> Records for the task:

********

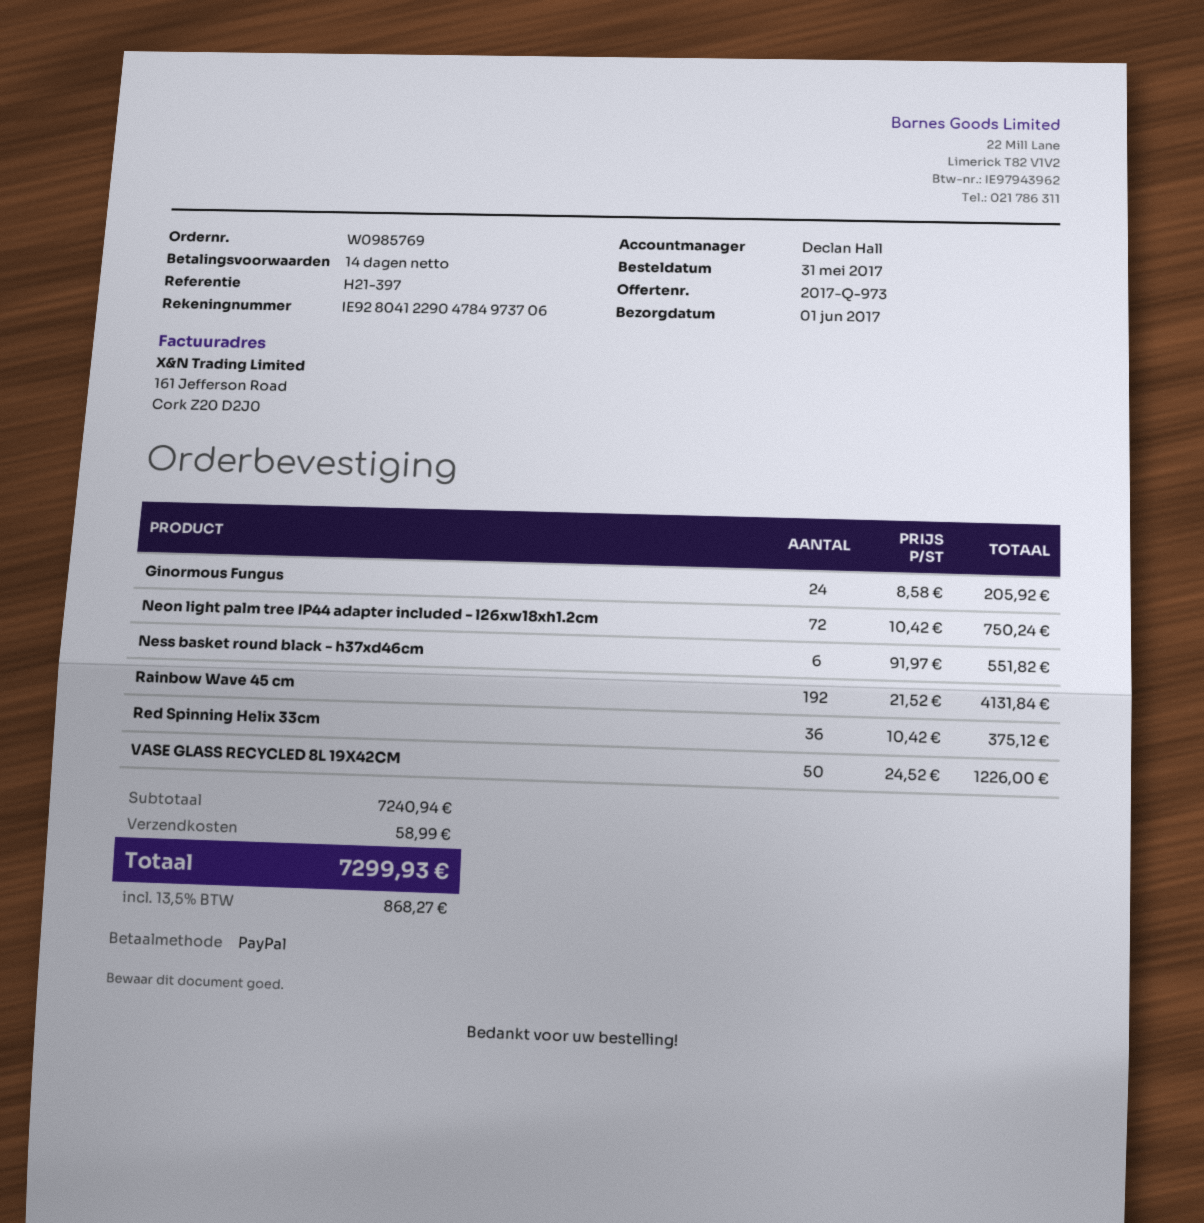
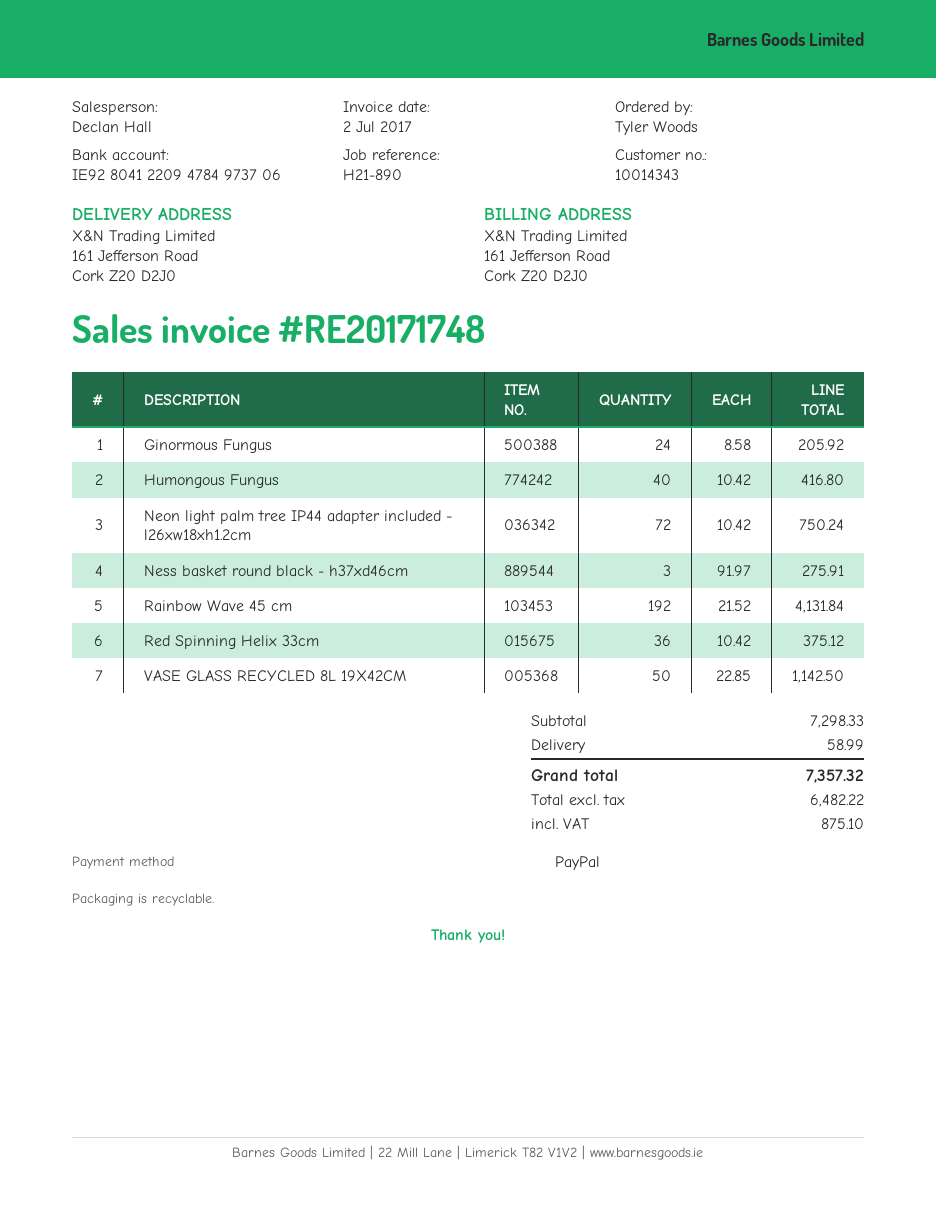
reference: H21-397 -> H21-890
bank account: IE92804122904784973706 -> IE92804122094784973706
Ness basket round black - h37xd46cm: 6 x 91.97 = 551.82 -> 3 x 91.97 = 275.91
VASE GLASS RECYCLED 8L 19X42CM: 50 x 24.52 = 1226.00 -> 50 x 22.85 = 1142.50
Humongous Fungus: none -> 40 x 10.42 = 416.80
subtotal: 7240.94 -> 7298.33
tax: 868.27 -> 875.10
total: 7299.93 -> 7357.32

********

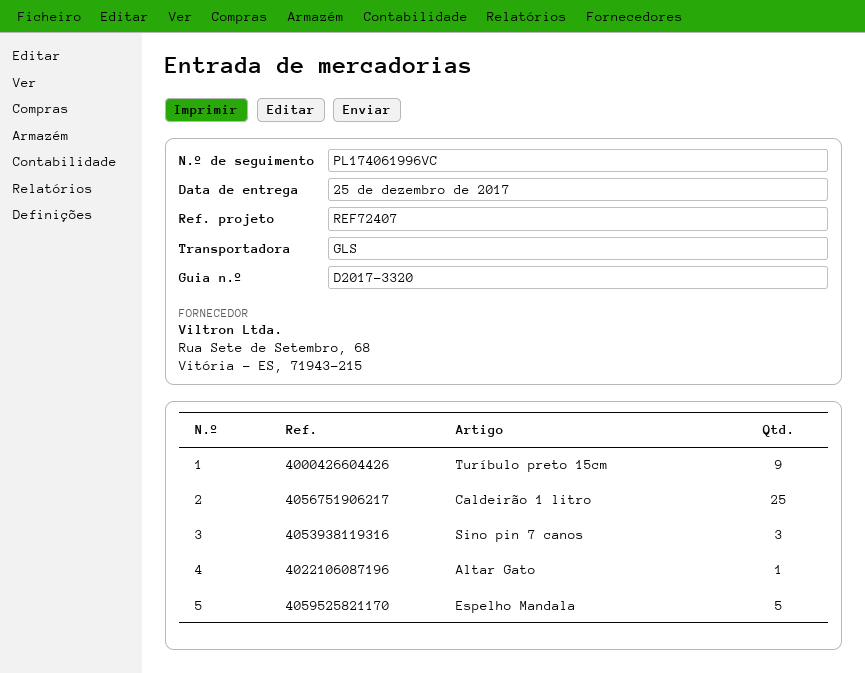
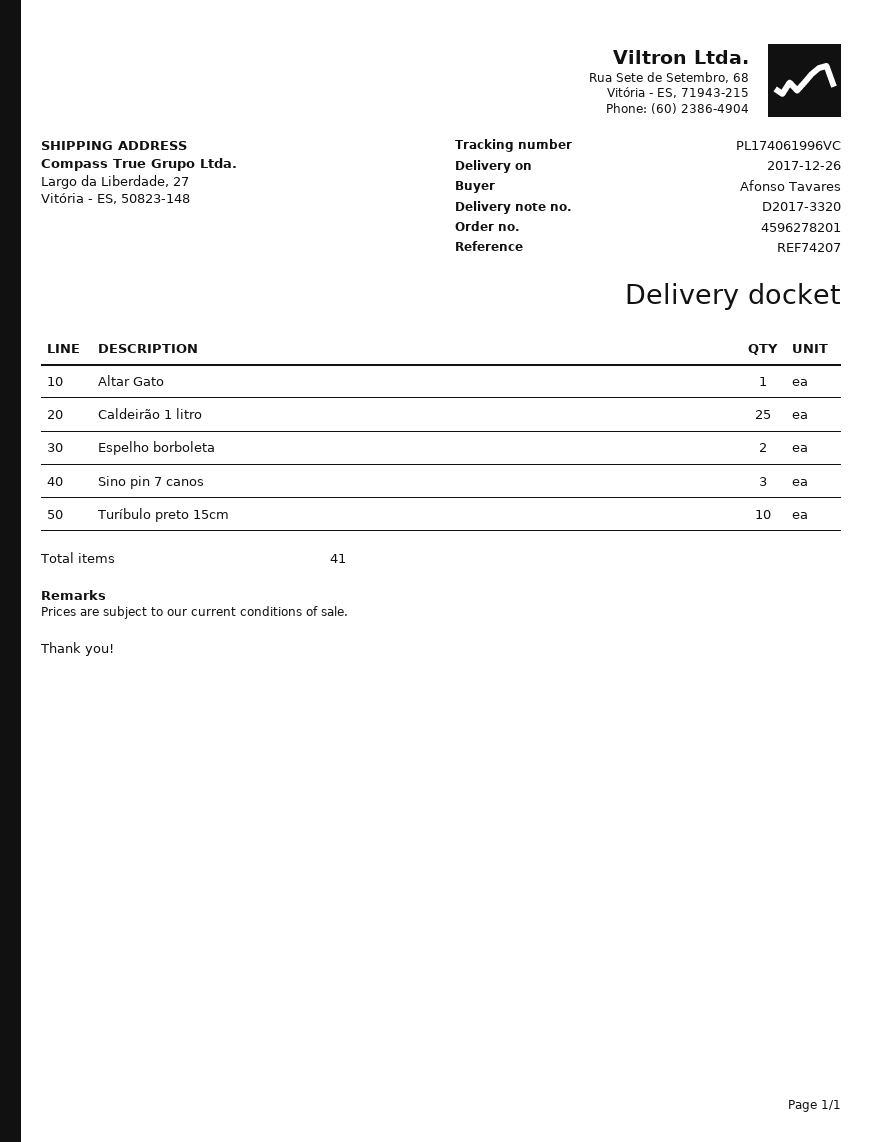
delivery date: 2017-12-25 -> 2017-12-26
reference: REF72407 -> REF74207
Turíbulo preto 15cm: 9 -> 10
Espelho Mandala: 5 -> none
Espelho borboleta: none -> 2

********

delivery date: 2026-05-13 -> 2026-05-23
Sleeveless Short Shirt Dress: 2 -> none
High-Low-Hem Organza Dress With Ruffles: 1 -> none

********

> Required action:
The required output is the stretch of entries above from the line containing "Humongous Fungus: none -> 40 x 10.42 = 416.80" through the line containing "total: 7299.93 -> 7357.32", reproduced exactly.

> Your solution:
Humongous Fungus: none -> 40 x 10.42 = 416.80
subtotal: 7240.94 -> 7298.33
tax: 868.27 -> 875.10
total: 7299.93 -> 7357.32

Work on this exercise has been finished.